--- Content revision data ---
================================
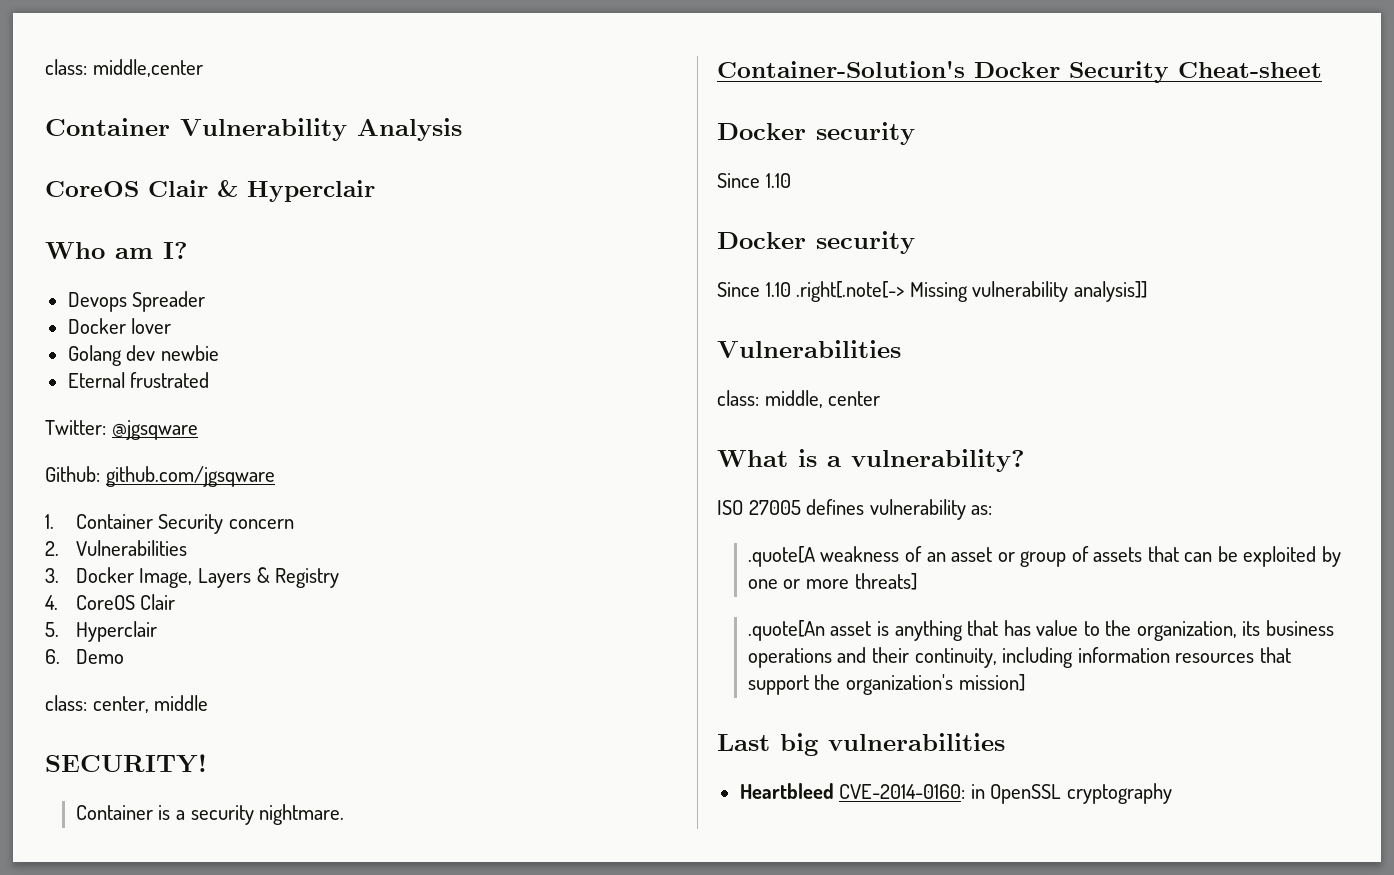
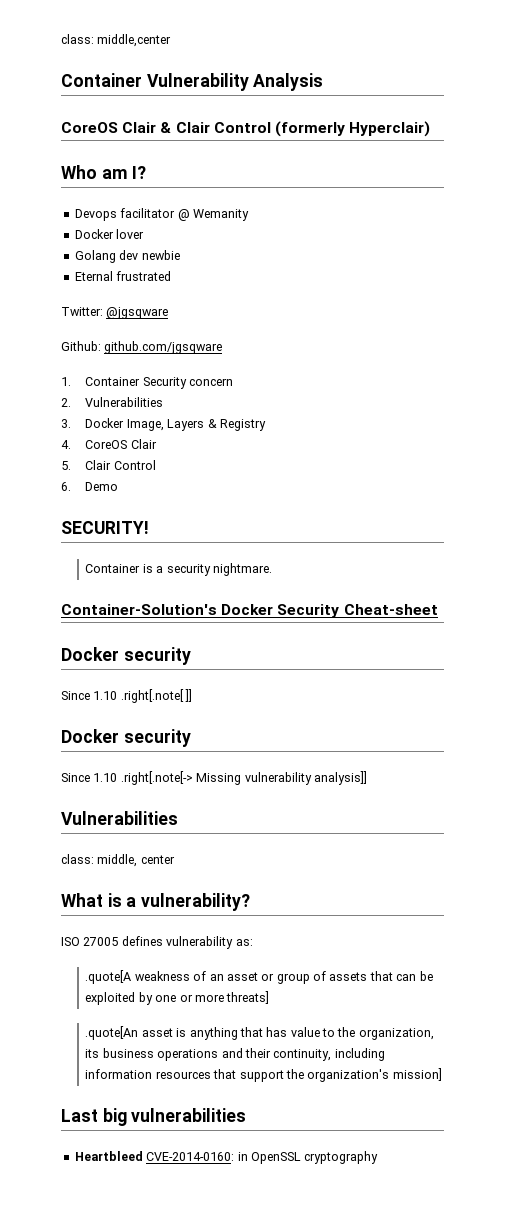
[247,180,375,202] Hyperclair -> [175,121,431,137] Clair Control (formerly Hyperclair)
[132,291,206,312] Spreader -> [120,208,249,221] facilitator @ Wemanity
[75,621,157,642] Hyperclair -> [85,460,156,470] Clair Control
[45,695,209,713] // class: center, middle -> (119, 486) none
(791, 180) none -> [120,689,193,703] .right[.note[ ]]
================================
--- WHAT TO WORK ON ---
Write the records above out again word for word, skipping each picture.

--- EXPECTED ANSWER ---
[247,180,375,202] Hyperclair -> [175,121,431,137] Clair Control (formerly Hyperclair)
[132,291,206,312] Spreader -> [120,208,249,221] facilitator @ Wemanity
[75,621,157,642] Hyperclair -> [85,460,156,470] Clair Control
[45,695,209,713] // class: center, middle -> (119, 486) none
(791, 180) none -> [120,689,193,703] .right[.note[ ]]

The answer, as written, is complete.